Defense & Operations
XDR (Extended Detection and Response)
Also known as: Extended Detection and Response
Definition
A security platform that unifies telemetry from endpoint, network, identity, email and cloud sensors to deliver correlated detections and integrated response actions.
Examples
- Microsoft Defender XDR correlating an Office 365 phishing click with an EDR alert on the same user's laptop.
- Cortex XDR linking a malicious PowerShell on an endpoint to lateral SMB traffic captured by network sensors.
Related terms
EDR (Endpoint Detection and Response)
An endpoint security technology that continuously records process, file, registry and network activity to detect, investigate and respond to threats on hosts.
NDR (Network Detection and Response)
A network security technology that analyses traffic — including decrypted, metadata and flow data — using behavioral analytics and ML to detect threats and orchestrate response.
SIEM
A platform that aggregates, normalizes and correlates security telemetry from across the enterprise to enable detection, investigation, compliance and reporting.

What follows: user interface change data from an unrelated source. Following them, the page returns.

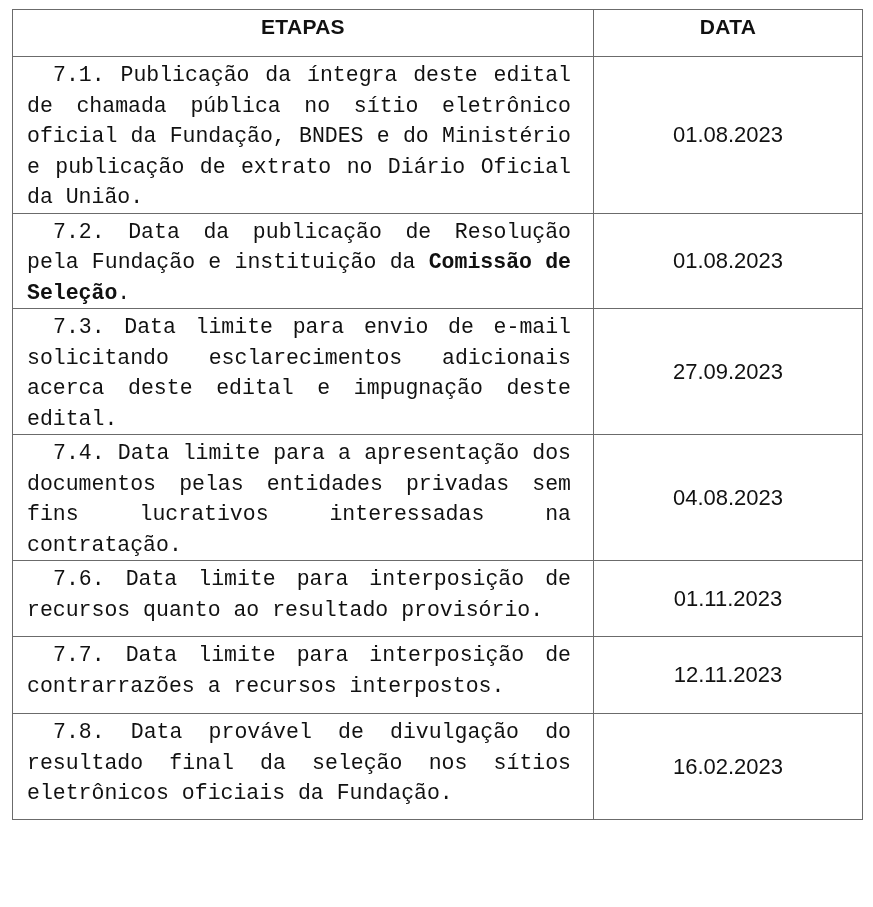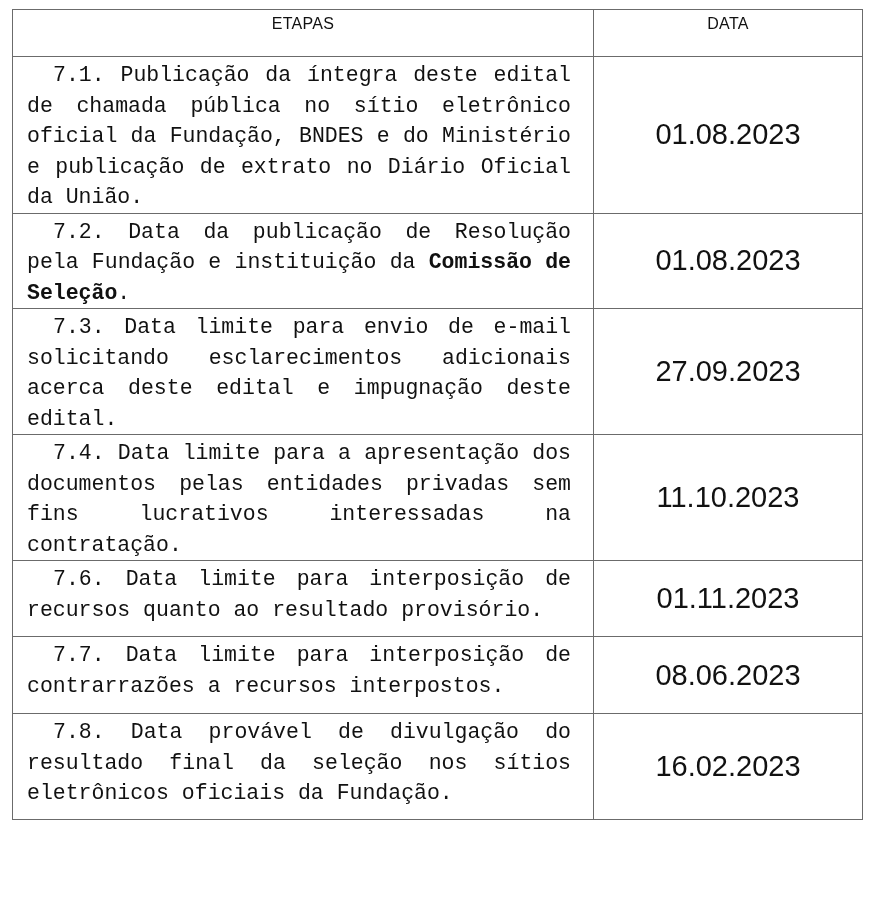--- a/index.html
+++ b/index.html
@@ -8,7 +8,7 @@
   table.sched { position:absolute; left:12px; top:9px; width:850px;
          border-collapse:collapse; table-layout:fixed; }
   table.sched td, table.sched th { border:1.5px solid #6b6b6b; padding:0; }
-  th { font-weight:normal; font-size:16px; text-align:center; vertical-align:top;
+  th { font-weight:bold; font-size:21px; text-align:center; vertical-align:top;
        padding-top:5px !important; height:41px; letter-spacing:0.3px;margin-left:31px; }
   td.step { font-size:21.5px; line-height:30.5px; text-align:justify;
        vertical-align:top; padding:3px 22px 0 14px !important;font-family:Liberation Mono, monospace; }

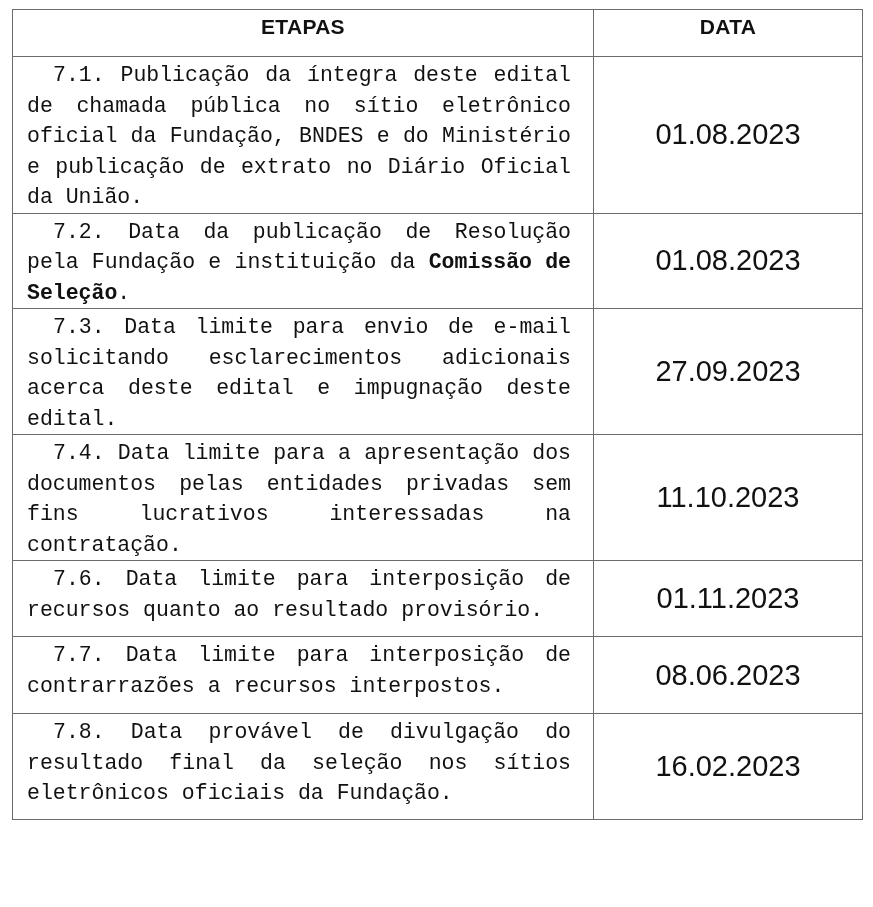--- a/index.html
+++ b/index.html
@@ -13,7 +13,7 @@
   td.step { font-size:21.5px; line-height:30.5px; text-align:justify;
        vertical-align:top; padding:3px 22px 0 14px !important;font-family:Liberation Mono, monospace; }
   td.step .txt { display:block; text-indent:26px; }
-  td.date { font-size:29px; text-align:center; vertical-align:middle; }
+  td.date { font-size:22px; text-align:center; vertical-align:middle; }
   td.date.top { vertical-align:top; padding-top:6px !important; }
   b { font-weight:bold; }
 </style>

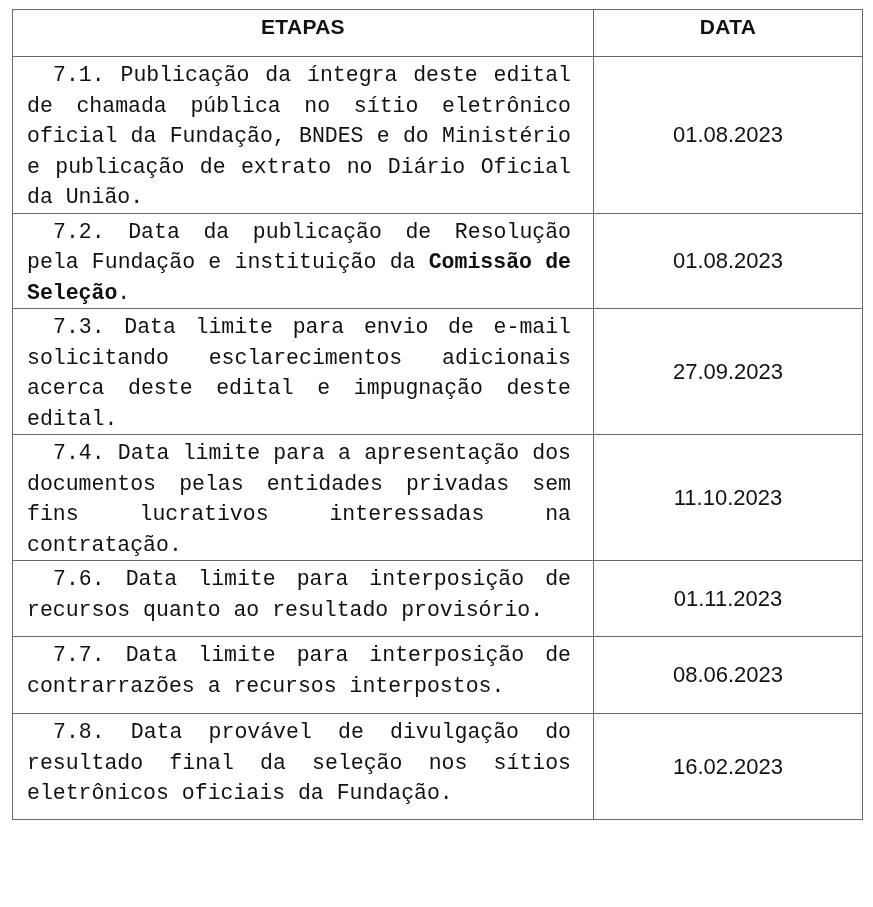--- a/index.html
+++ b/index.html
@@ -57,7 +57,7 @@
     <td class="step">
       <span class="txt"><span>7.4. Data limite para a apresentação dos documentos pelas entidades privadas sem fins lucrativos interessadas na contratação.</span><b></b><span></span></span>
     </td>
-    <td class="date">11.10.2023</td>
+    <td class="date">04.08.2023</td>
   </tr>
 
 

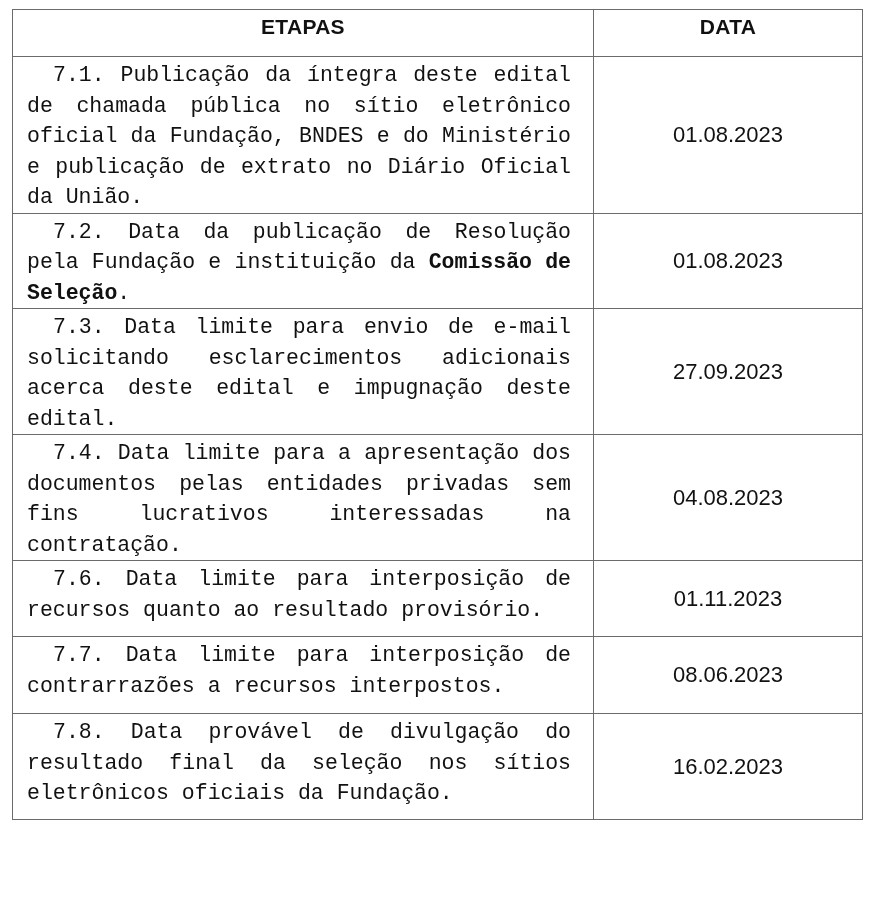--- a/index.html
+++ b/index.html
@@ -72,7 +72,7 @@
     <td class="step">
       <span class="txt"><span>7.7. Data limite para interposição de contrarrazões a recursos interpostos.</span><b></b><span></span></span>
     </td>
-    <td class="date">08.06.2023</td>
+    <td class="date">12.11.2023</td>
   </tr>
 
   <tr style="height: 106px; padding-left: 46px;">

MDR (Managed Detection and Response)
A managed service in which an external provider operates detection, threat hunting and incident response on behalf of a customer, typically using EDR/XDR and SIEM telemetry.
Security Operations Center (SOC)
A centralized team and facility that continuously monitors, detects, investigates and responds to cybersecurity incidents across an organization's IT estate.
SOAR
A platform that automates and orchestrates SOC workflows by chaining detections, enrichments and response actions into playbooks executed across security tools.